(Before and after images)
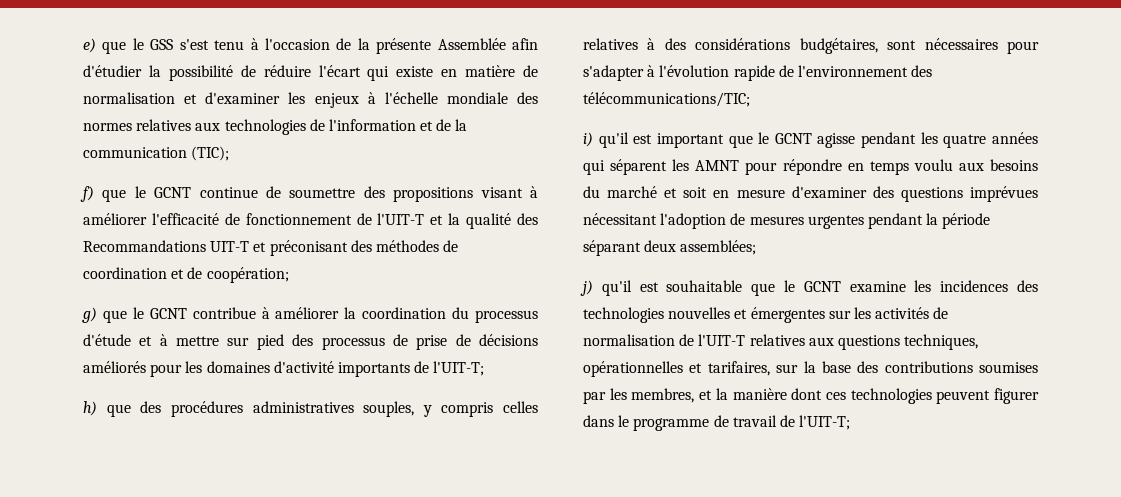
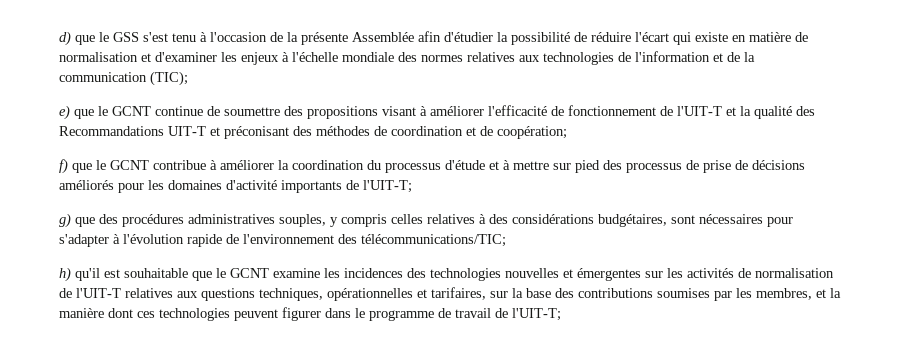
- e) que le GSS s'est tenu à l'occasion de la présente Assemblée afin d'étudier la possibilité de réduire l'écart qui existe en matière de normalisation et d'examiner les enjeux à l'échelle mondiale des normes relatives aux technologies de l'information et de la communication (TIC);
+ d) que le GSS s'est tenu à l'occasion de la présente Assemblée afin d'étudier la possibilité de réduire l'écart qui existe en matière de normalisation et d'examiner les enjeux à l'échelle mondiale des normes relatives aux technologies de l'information et de la communication (TIC);
- f) que le GCNT continue de soumettre des propositions visant à améliorer l'efficacité de fonctionnement de l'UIT-T et la qualité des Recommandations UIT-T et préconisant des méthodes de coordination et de coopération;
+ e) que le GCNT continue de soumettre des propositions visant à améliorer l'efficacité de fonctionnement de l'UIT-T et la qualité des Recommandations UIT-T et préconisant des méthodes de coordination et de coopération;
- g) que le GCNT contribue à améliorer la coordination du processus d'étude et à mettre sur pied des processus de prise de décisions améliorés pour les domaines d'activité importants de l'UIT-T;
+ f) que le GCNT contribue à améliorer la coordination du processus d'étude et à mettre sur pied des processus de prise de décisions améliorés pour les domaines d'activité importants de l'UIT-T;
- h) que des procédures administratives souples, y compris celles relatives à des considérations budgétaires, sont nécessaires pour s'adapter à l'évolution rapide de l'environnement des télécommunications/TIC;
+ g) que des procédures administratives souples, y compris celles relatives à des considérations budgétaires, sont nécessaires pour s'adapter à l'évolution rapide de l'environnement des télécommunications/TIC;
- i) qu'il est important que le GCNT agisse pendant les quatre années qui séparent les AMNT pour répondre en temps voulu aux besoins du marché et soit en mesure d'examiner des questions imprévues nécessitant l'adoption de mesures urgentes pendant la période séparant deux assemblées;
- j) qu'il est souhaitable que le GCNT examine les incidences des technologies nouvelles et émergentes sur les activités de normalisation de l'UIT-T relatives aux questions techniques, opérationnelles et tarifaires, sur la base des contributions soumises par les membres, et la manière dont ces technologies peuvent figurer dans le programme de travail de l'UIT-T;
+ h) qu'il est souhaitable que le GCNT examine les incidences des technologies nouvelles et émergentes sur les activités de normalisation de l'UIT-T relatives aux questions techniques, opérationnelles et tarifaires, sur la base des contributions soumises par les membres, et la manière dont ces technologies peuvent figurer dans le programme de travail de l'UIT-T;

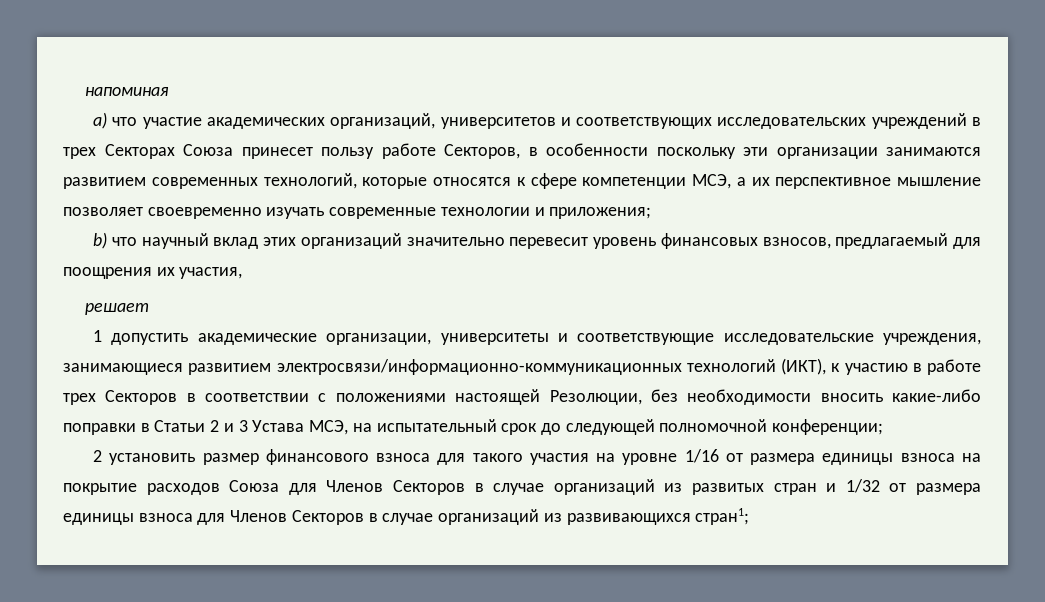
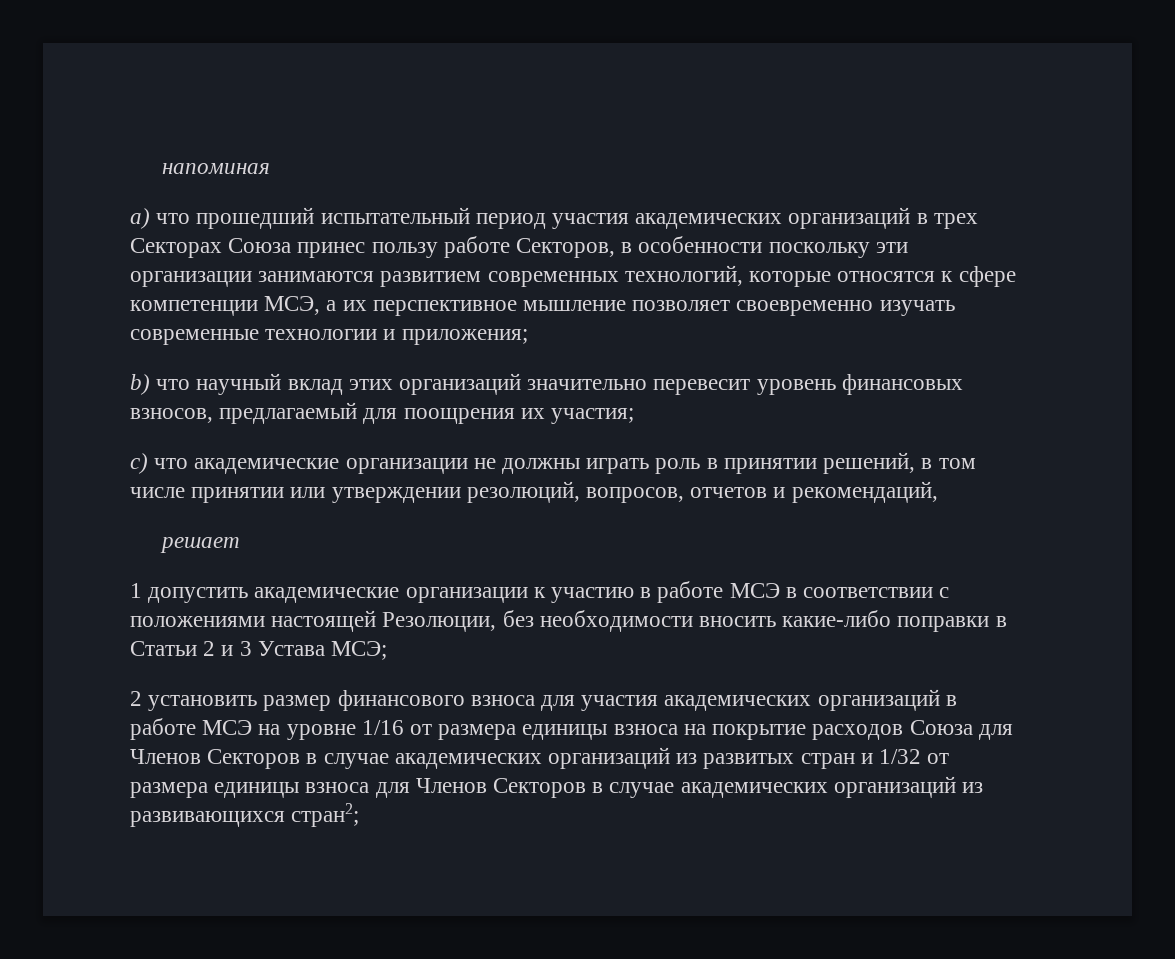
- а) что участие академических организаций, университетов и соответствующих исследовательских учреждений в трех Секторах Союза принесет пользу работе Секторов, в особенности поскольку эти организации занимаются развитием современных технологий, которые относятся к сфере компетенции МСЭ, а их перспективное мышление позволяет своевременно изучать современные технологии и приложения;
+ а) что прошедший испытательный период участия академических организаций в трех Секторах Союза принес пользу работе Секторов, в особенности поскольку эти организации занимаются развитием современных технологий, которые относятся к сфере компетенции МСЭ, а их перспективное мышление позволяет своевременно изучать современные технологии и приложения;
- b) что научный вклад этих организаций значительно перевесит уровень финансовых взносов, предлагаемый для поощрения их участия,
+ b) что научный вклад этих организаций значительно перевесит уровень финансовых взносов, предлагаемый для поощрения их участия;
+ c) что академические организации не должны играть роль в принятии решений, в том числе принятии или утверждении резолюций, вопросов, отчетов и рекомендаций,
  решает
- 1 допустить академические организации, университеты и соответствующие исследовательские учреждения, занимающиеся развитием электросвязи/информационно-коммуникационных технологий (ИКТ), к участию в работе трех Секторов в соответствии с положениями настоящей Резолюции, без необходимости вносить какие-либо поправки в Статьи 2 и 3 Устава МСЭ, на испытательный срок до следующей полномочной конференции;
+ 1 допустить академические организации к участию в работе МСЭ в соответствии с положениями настоящей Резолюции, без необходимости вносить какие-либо поправки в Статьи 2 и 3 Устава МСЭ;
- 2 установить размер финансового взноса для такого участия на уровне 1/16 от размера единицы взноса на покрытие расходов Союза для Членов Секторов в случае организаций из развитых стран и 1/32 от размера единицы взноса для Членов Секторов в случае организаций из развивающихся стран1;
+ 2 установить размер финансового взноса для участия академических организаций в работе МСЭ на уровне 1/16 от размера единицы взноса на покрытие расходов Союза для Членов Секторов в случае академических организаций из развитых стран и 1/32 от размера единицы взноса для Членов Секторов в случае академических организаций из развивающихся стран2;

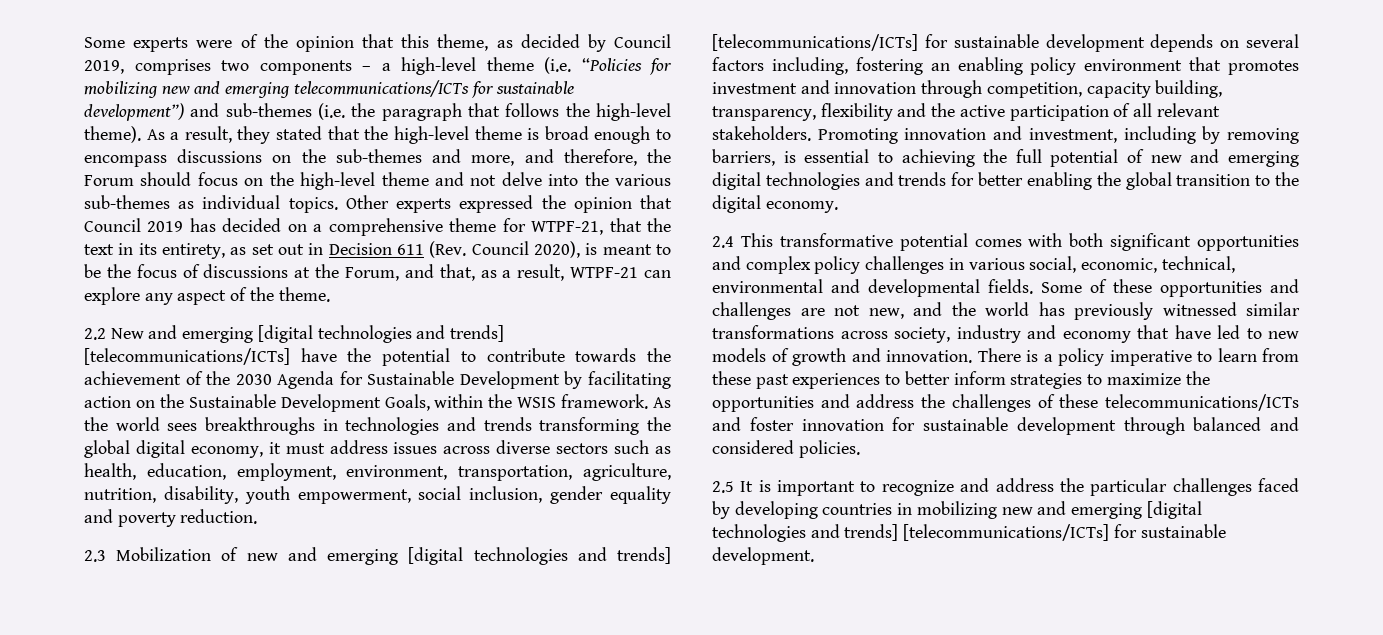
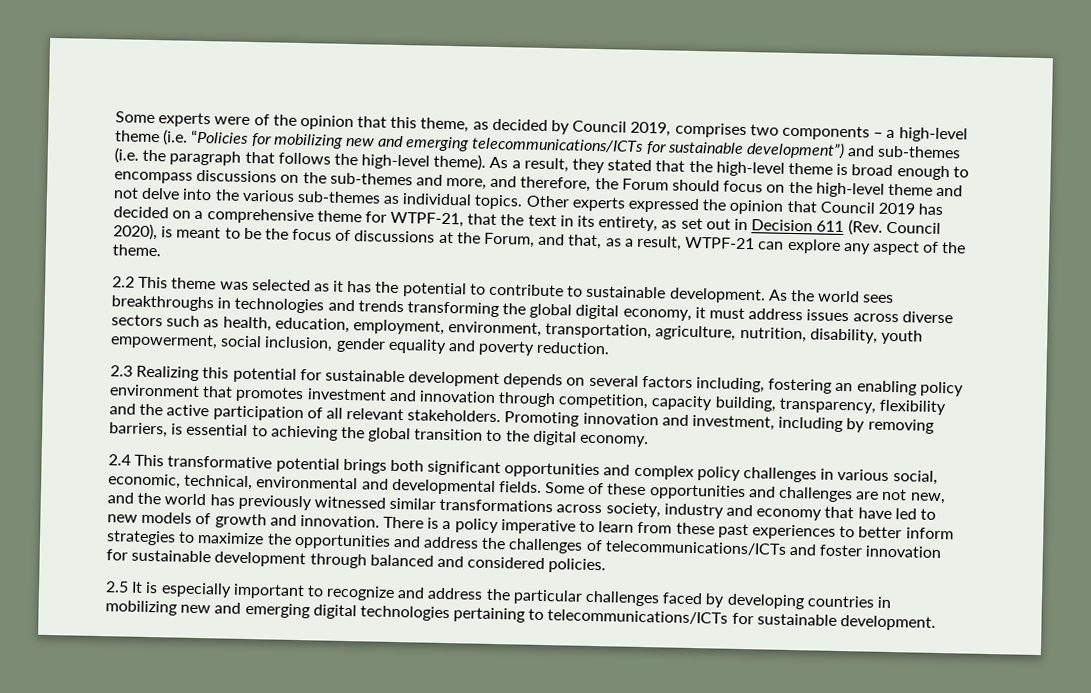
- 2.2 New and emerging [digital technologies and trends] [telecommunications/ICTs] have the potential to contribute towards the achievement of the 2030 Agenda for Sustainable Development by facilitating action on the Sustainable Development Goals, within the WSIS framework.
+ 2.2 This theme was selected as it has the potential to contribute to sustainable development.
- 2.3 Mobilization of new and emerging [digital technologies and trends] [telecommunications/ICTs] for sustainable development depends on several factors including, fostering an enabling policy environment that promotes investment and innovation through competition, capacity building, transparency, flexibility and the active participation of all relevant stakeholders.
+ 2.3 Realizing this potential for sustainable development depends on several factors including, fostering an enabling policy environment that promotes investment and innovation through competition, capacity building, transparency, flexibility and the active participation of all relevant stakeholders.
- Promoting innovation and investment, including by removing barriers, is essential to achieving the full potential of new and emerging digital technologies and trends for better enabling the global transition to the digital economy.
+ Promoting innovation and investment, including by removing barriers, is essential to achieving the global transition to the digital economy.
- 2.4 This transformative potential comes with both significant opportunities and complex policy challenges in various social, economic, technical, environmental and developmental fields.
+ 2.4 This transformative potential brings both significant opportunities and complex policy challenges in various social, economic, technical, environmental and developmental fields.
- There is a policy imperative to learn from these past experiences to better inform strategies to maximize the opportunities and address the challenges of these telecommunications/ICTs and foster innovation for sustainable development through balanced and considered policies.
+ There is a policy imperative to learn from these past experiences to better inform strategies to maximize the opportunities and address the challenges of telecommunications/ICTs and foster innovation for sustainable development through balanced and considered policies.
- 2.5 It is important to recognize and address the particular challenges faced by developing countries in mobilizing new and emerging [digital technologies and trends] [telecommunications/ICTs] for sustainable development.
+ 2.5 It is especially important to recognize and address the particular challenges faced by developing countries in mobilizing new and emerging digital technologies pertaining to telecommunications/ICTs for sustainable development.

WHAT THIS TASK INVOLVES.
Leave out the images and copy all remaining data word for word.

REPLY.
- e) que le GSS s'est tenu à l'occasion de la présente Assemblée afin d'étudier la possibilité de réduire l'écart qui existe en matière de normalisation et d'examiner les enjeux à l'échelle mondiale des normes relatives aux technologies de l'information et de la communication (TIC);
+ d) que le GSS s'est tenu à l'occasion de la présente Assemblée afin d'étudier la possibilité de réduire l'écart qui existe en matière de normalisation et d'examiner les enjeux à l'échelle mondiale des normes relatives aux technologies de l'information et de la communication (TIC);
- f) que le GCNT continue de soumettre des propositions visant à améliorer l'efficacité de fonctionnement de l'UIT-T et la qualité des Recommandations UIT-T et préconisant des méthodes de coordination et de coopération;
+ e) que le GCNT continue de soumettre des propositions visant à améliorer l'efficacité de fonctionnement de l'UIT-T et la qualité des Recommandations UIT-T et préconisant des méthodes de coordination et de coopération;
- g) que le GCNT contribue à améliorer la coordination du processus d'étude et à mettre sur pied des processus de prise de décisions améliorés pour les domaines d'activité importants de l'UIT-T;
+ f) que le GCNT contribue à améliorer la coordination du processus d'étude et à mettre sur pied des processus de prise de décisions améliorés pour les domaines d'activité importants de l'UIT-T;
- h) que des procédures administratives souples, y compris celles relatives à des considérations budgétaires, sont nécessaires pour s'adapter à l'évolution rapide de l'environnement des télécommunications/TIC;
+ g) que des procédures administratives souples, y compris celles relatives à des considérations budgétaires, sont nécessaires pour s'adapter à l'évolution rapide de l'environnement des télécommunications/TIC;
- i) qu'il est important que le GCNT agisse pendant les quatre années qui séparent les AMNT pour répondre en temps voulu aux besoins du marché et soit en mesure d'examiner des questions imprévues nécessitant l'adoption de mesures urgentes pendant la période séparant deux assemblées;
- j) qu'il est souhaitable que le GCNT examine les incidences des technologies nouvelles et émergentes sur les activités de normalisation de l'UIT-T relatives aux questions techniques, opérationnelles et tarifaires, sur la base des contributions soumises par les membres, et la manière dont ces technologies peuvent figurer dans le programme de travail de l'UIT-T;
+ h) qu'il est souhaitable que le GCNT examine les incidences des technologies nouvelles et émergentes sur les activités de normalisation de l'UIT-T relatives aux questions techniques, opérationnelles et tarifaires, sur la base des contributions soumises par les membres, et la manière dont ces technologies peuvent figurer dans le programme de travail de l'UIT-T;

- а) что участие академических организаций, университетов и соответствующих исследовательских учреждений в трех Секторах Союза принесет пользу работе Секторов, в особенности поскольку эти организации занимаются развитием современных технологий, которые относятся к сфере компетенции МСЭ, а их перспективное мышление позволяет своевременно изучать современные технологии и приложения;
+ а) что прошедший испытательный период участия академических организаций в трех Секторах Союза принес пользу работе Секторов, в особенности поскольку эти организации занимаются развитием современных технологий, которые относятся к сфере компетенции МСЭ, а их перспективное мышление позволяет своевременно изучать современные технологии и приложения;
- b) что научный вклад этих организаций значительно перевесит уровень финансовых взносов, предлагаемый для поощрения их участия,
+ b) что научный вклад этих организаций значительно перевесит уровень финансовых взносов, предлагаемый для поощрения их участия;
+ c) что академические организации не должны играть роль в принятии решений, в том числе принятии или утверждении резолюций, вопросов, отчетов и рекомендаций,
  решает
- 1 допустить академические организации, университеты и соответствующие исследовательские учреждения, занимающиеся развитием электросвязи/информационно-коммуникационных технологий (ИКТ), к участию в работе трех Секторов в соответствии с положениями настоящей Резолюции, без необходимости вносить какие-либо поправки в Статьи 2 и 3 Устава МСЭ, на испытательный срок до следующей полномочной конференции;
+ 1 допустить академические организации к участию в работе МСЭ в соответствии с положениями настоящей Резолюции, без необходимости вносить какие-либо поправки в Статьи 2 и 3 Устава МСЭ;
- 2 установить размер финансового взноса для такого участия на уровне 1/16 от размера единицы взноса на покрытие расходов Союза для Членов Секторов в случае организаций из развитых стран и 1/32 от размера единицы взноса для Членов Секторов в случае организаций из развивающихся стран1;
+ 2 установить размер финансового взноса для участия академических организаций в работе МСЭ на уровне 1/16 от размера единицы взноса на покрытие расходов Союза для Членов Секторов в случае академических организаций из развитых стран и 1/32 от размера единицы взноса для Членов Секторов в случае академических организаций из развивающихся стран2;

- 2.2 New and emerging [digital technologies and trends] [telecommunications/ICTs] have the potential to contribute towards the achievement of the 2030 Agenda for Sustainable Development by facilitating action on the Sustainable Development Goals, within the WSIS framework.
+ 2.2 This theme was selected as it has the potential to contribute to sustainable development.
- 2.3 Mobilization of new and emerging [digital technologies and trends] [telecommunications/ICTs] for sustainable development depends on several factors including, fostering an enabling policy environment that promotes investment and innovation through competition, capacity building, transparency, flexibility and the active participation of all relevant stakeholders.
+ 2.3 Realizing this potential for sustainable development depends on several factors including, fostering an enabling policy environment that promotes investment and innovation through competition, capacity building, transparency, flexibility and the active participation of all relevant stakeholders.
- Promoting innovation and investment, including by removing barriers, is essential to achieving the full potential of new and emerging digital technologies and trends for better enabling the global transition to the digital economy.
+ Promoting innovation and investment, including by removing barriers, is essential to achieving the global transition to the digital economy.
- 2.4 This transformative potential comes with both significant opportunities and complex policy challenges in various social, economic, technical, environmental and developmental fields.
+ 2.4 This transformative potential brings both significant opportunities and complex policy challenges in various social, economic, technical, environmental and developmental fields.
- There is a policy imperative to learn from these past experiences to better inform strategies to maximize the opportunities and address the challenges of these telecommunications/ICTs and foster innovation for sustainable development through balanced and considered policies.
+ There is a policy imperative to learn from these past experiences to better inform strategies to maximize the opportunities and address the challenges of telecommunications/ICTs and foster innovation for sustainable development through balanced and considered policies.
- 2.5 It is important to recognize and address the particular challenges faced by developing countries in mobilizing new and emerging [digital technologies and trends] [telecommunications/ICTs] for sustainable development.
+ 2.5 It is especially important to recognize and address the particular challenges faced by developing countries in mobilizing new and emerging digital technologies pertaining to telecommunications/ICTs for sustainable development.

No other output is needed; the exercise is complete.